SUPPLIED RECORDS:
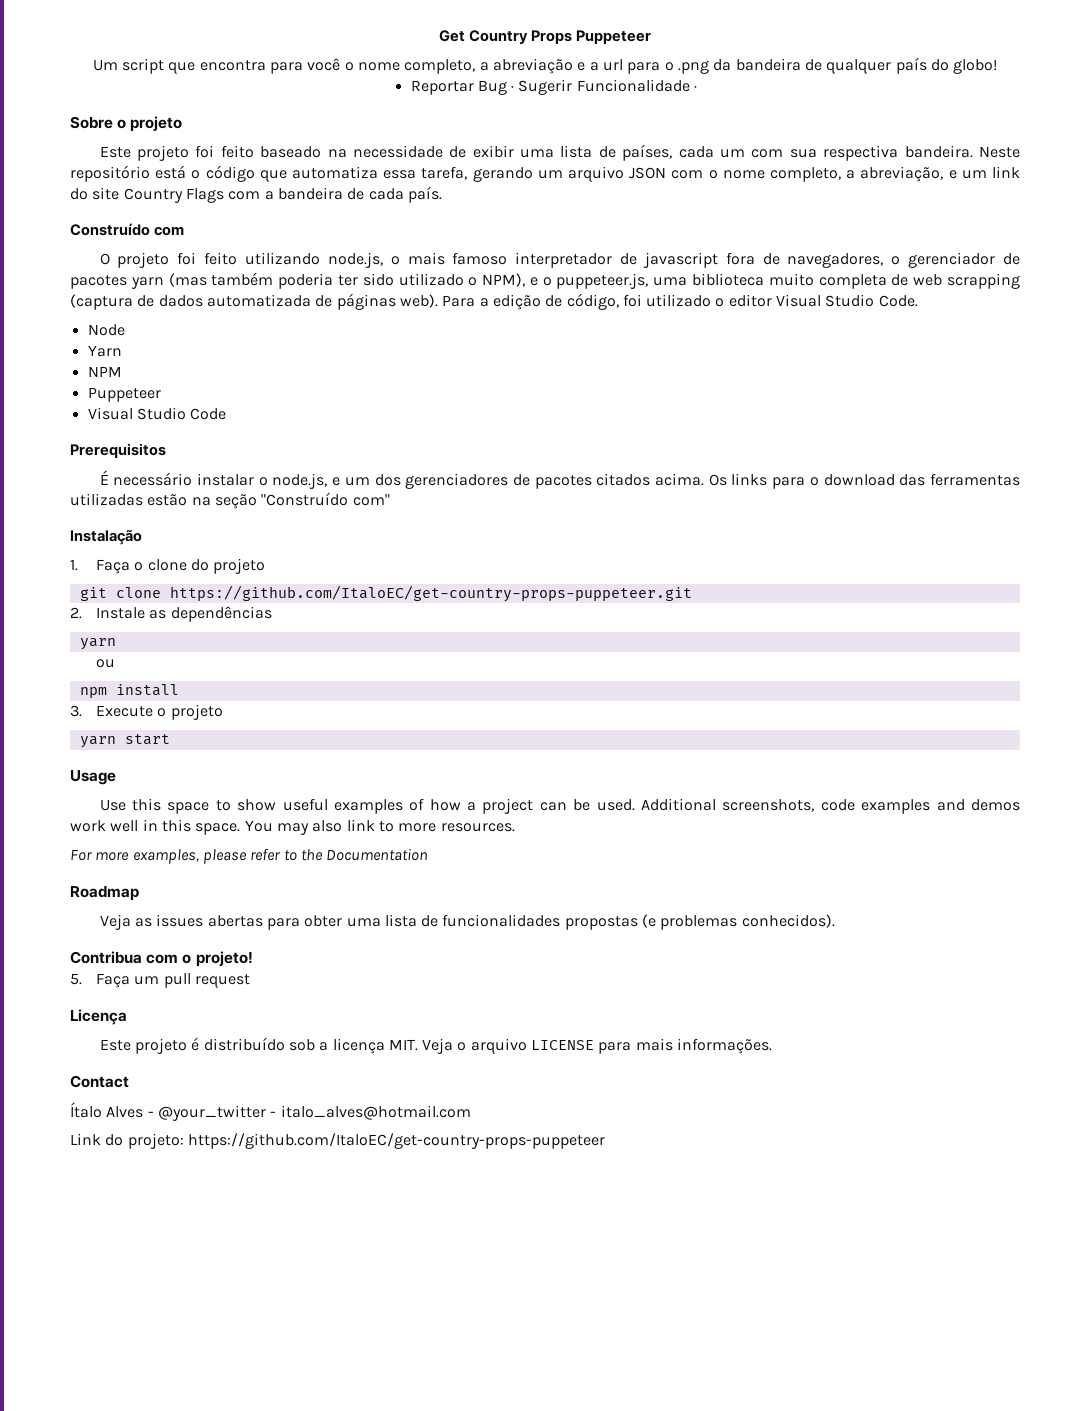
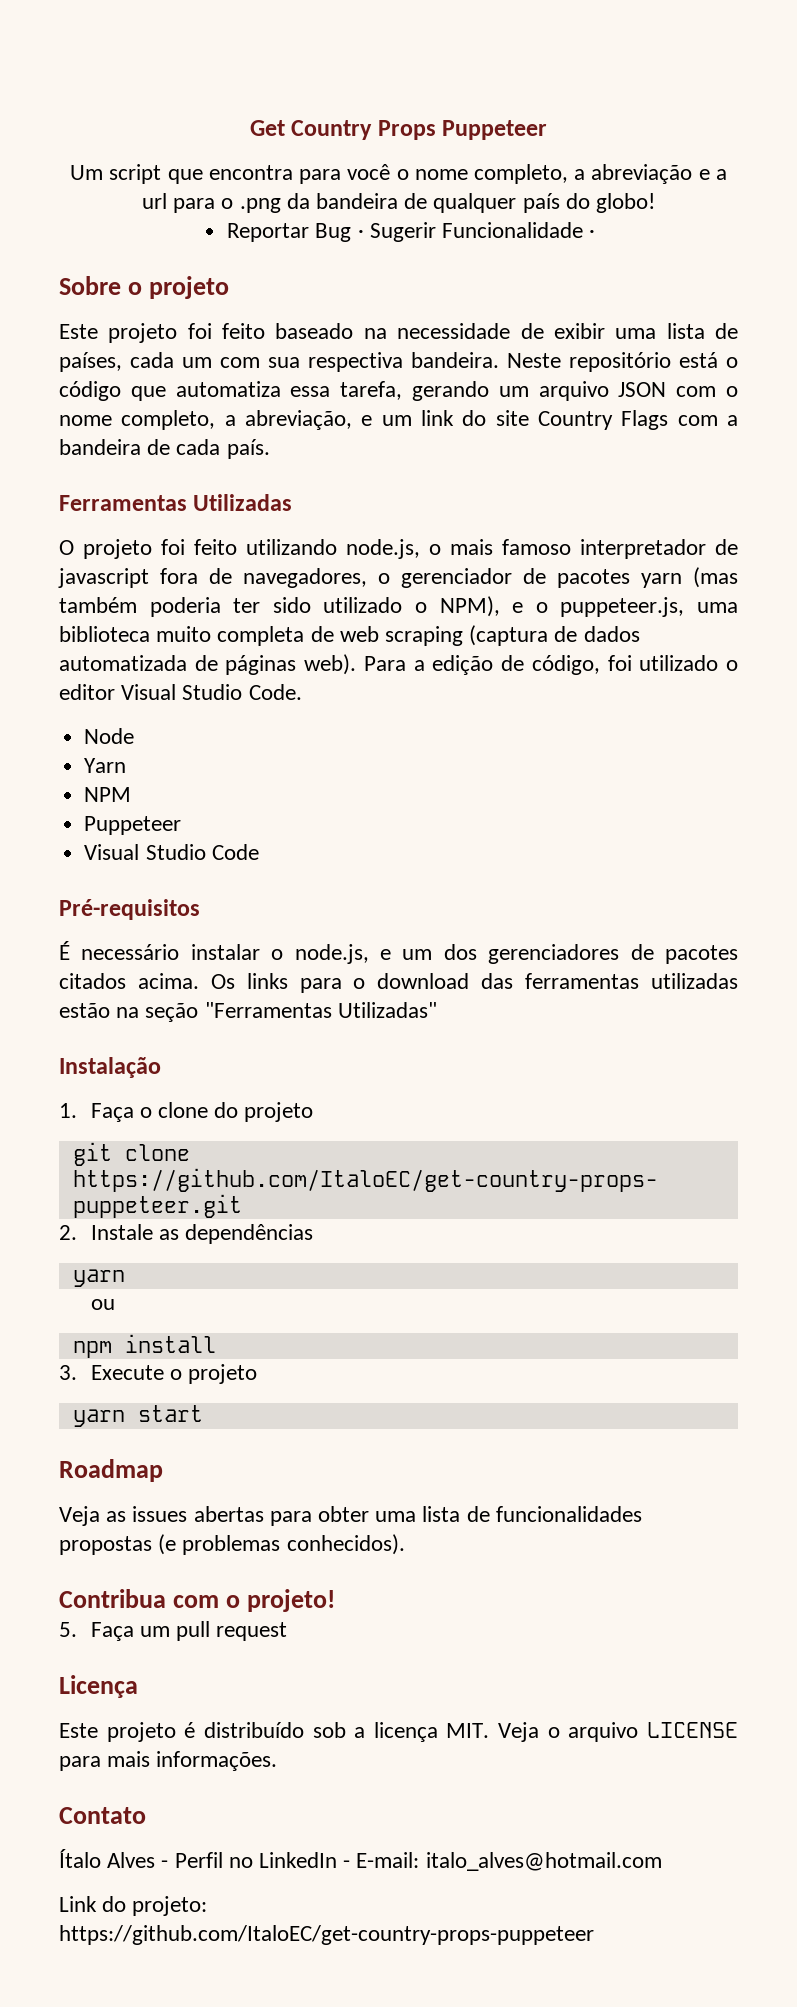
[70,223,185,236] Construído com -> [59,494,293,511] Ferramentas Utilizadas
[946,273,1020,289] scrapping -> [385,626,464,646] scraping
[70,443,166,458] Prerequisitos -> [59,899,200,920] Pré-requisitos
[261,492,390,506] "Construído com" -> [204,1002,437,1018] "Ferramentas Utilizadas"
[70,770,116,785] [99,798,1020,814] [70,819,515,835] [70,848,429,864] // Usage // Use this space to show useful examples of how a project can be used. Additional screenshots, code examples and demos work well in this space. You may also link to more resources. // For more examples, please refer to the Documentation -> (203, 1413) none
[70,1075,129,1088] Contact -> [59,1807,146,1824] Contato
[157,1105,277,1121] @your_twitter - -> [174,1852,420,1868] Perfil no LinkedIn - E-mail:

WHAT YOU HAVE TO DO: Output the data above exactly, excluding images.

EXERCISE RESULT:
[70,223,185,236] Construído com -> [59,494,293,511] Ferramentas Utilizadas
[946,273,1020,289] scrapping -> [385,626,464,646] scraping
[70,443,166,458] Prerequisitos -> [59,899,200,920] Pré-requisitos
[261,492,390,506] "Construído com" -> [204,1002,437,1018] "Ferramentas Utilizadas"
[70,770,116,785] [99,798,1020,814] [70,819,515,835] [70,848,429,864] // Usage // Use this space to show useful examples of how a project can be used. Additional screenshots, code examples and demos work well in this space. You may also link to more resources. // For more examples, please refer to the Documentation -> (203, 1413) none
[70,1075,129,1088] Contact -> [59,1807,146,1824] Contato
[157,1105,277,1121] @your_twitter - -> [174,1852,420,1868] Perfil no LinkedIn - E-mail:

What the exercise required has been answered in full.